I have worked as a behavior specialist in a preschool, a consultant for the state of North Carolina serving 16 counties to hep support individuals with developmental disabilities in the community, an administrator / director of an elementary program for students with autism with severe behavior, a researcher, an administrator of behavioral services within a school, a college professor and academic administrator, and for the last 20 years I have worked as a consultant and trainer supporting educational programs for students with autism and other developmental disabilities.  I am extremely fortunate to be able to do what I am passionate about and see where this career and life take me.

You can read my bio in my About Me page so I’m not going to bore you with all the details.  However, I thought I would share 3 key facts things I have learned and that guide everything I do in my career.

  1.  It always comes back to the students.  Every time I get deep into a job that involves primarily administration, something always pulls me back to the classrooms.  Everything I do in my daily life from teaching graduate students to creating products for TPT to this blog comes back to what works for the students.  When I get away from that, I’m not happy and I stop loving my job as much.  Without having it be informed by the students, the teaching and the training drift away from what is needed and loses meaning.  You have to come back to what is needed by the students themselves and not lose touch with that.
  2. Never give advice if you haven’t walked in the person’s shoes.  When I was preparing to go off to grad school to do research, my aunt (who taught special needs preschool until she retired in her 60s and was one of my very early mentors) gave me the best advice I have ever had to this day.  She said, “Don’t sit in your ivory tower and tell me what to do in my classroom if you have never spent even a day there.”  I’m pretty sure that’s almost an exact quote. The biggest compliment I can get today, next to “She always thinks about the child first” is “How long were you in the classroom?” or “What happens in your classroom when you travel?”  You see, because I have never had a classroom of my own…but I have set up and run classrooms all of my career. And I will never give advice if I don’t know how it feels to be in that person’s shoes.  There are advantages to an outsider’s perspective on a classroom, but it pales in comparison to an insider’s perspective of what the classroom is like.[Tweet “Don’t sit in your ivory tower and tell me what to do in my classroom if you have never spent even a day there”]
  3. Actions are stronger than words.  You create change, whether its the behavior of adults or students, by showing what to do, seeing if it works, demonstrating, modeling, coaching and giving feedback and above all by reinforcing success.  Showing someone what to do will always be more powerful than just telling them.  Trying it yourself to figure out if it will work will always make your advice more powerful.  I can’t tell you how many times I’ve asked a teacher if I can work with the student to figure out what to do and what will work.  I have to do that before I can give suggestions.  Show, don’t tell, to see strategies implemented.

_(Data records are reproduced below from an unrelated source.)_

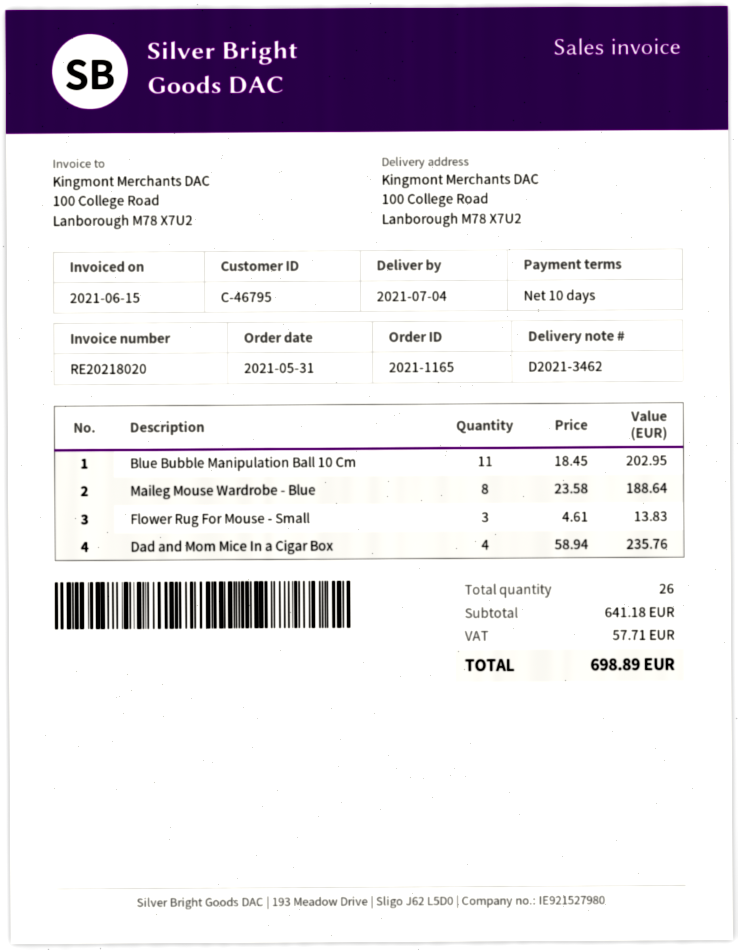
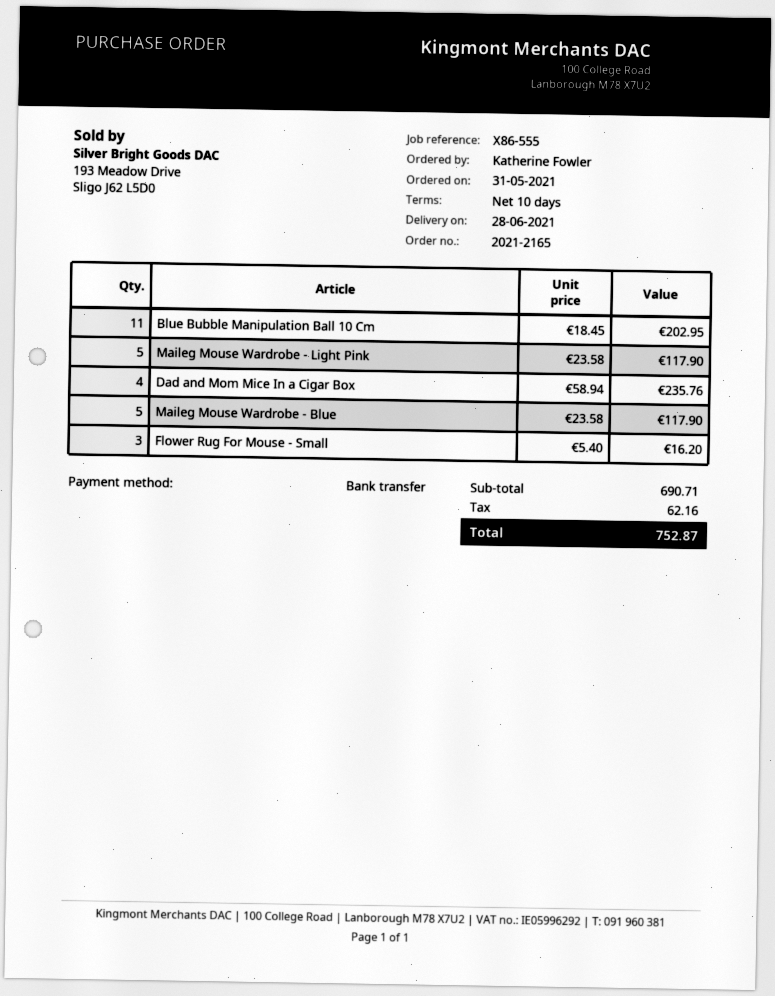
order number: 2021-1165 -> 2021-2165
delivery date: 2021-07-04 -> 2021-06-28
Maileg Mouse Wardrobe - Blue: 8 x 23.58 = 188.64 -> 5 x 23.58 = 117.90
Flower Rug For Mouse - Small: 3 x 4.61 = 13.83 -> 3 x 5.40 = 16.20
Maileg Mouse Wardrobe - Light Pink: none -> 5 x 23.58 = 117.90
subtotal: 641.18 -> 690.71
tax: 57.71 -> 62.16
total: 698.89 -> 752.87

Leadership in the special education classroom

I have so many more things to share that I’m having a hard time making myself stop, but I could go on and on with things I’ve learned over the years.  So I hope you will join me on Sundays in the Blab or on the blog or both and share your questions, your struggles and successes and your ideas so together we can build leaders to help our students.

[Tweet “Leadership is about actions, not labels.”]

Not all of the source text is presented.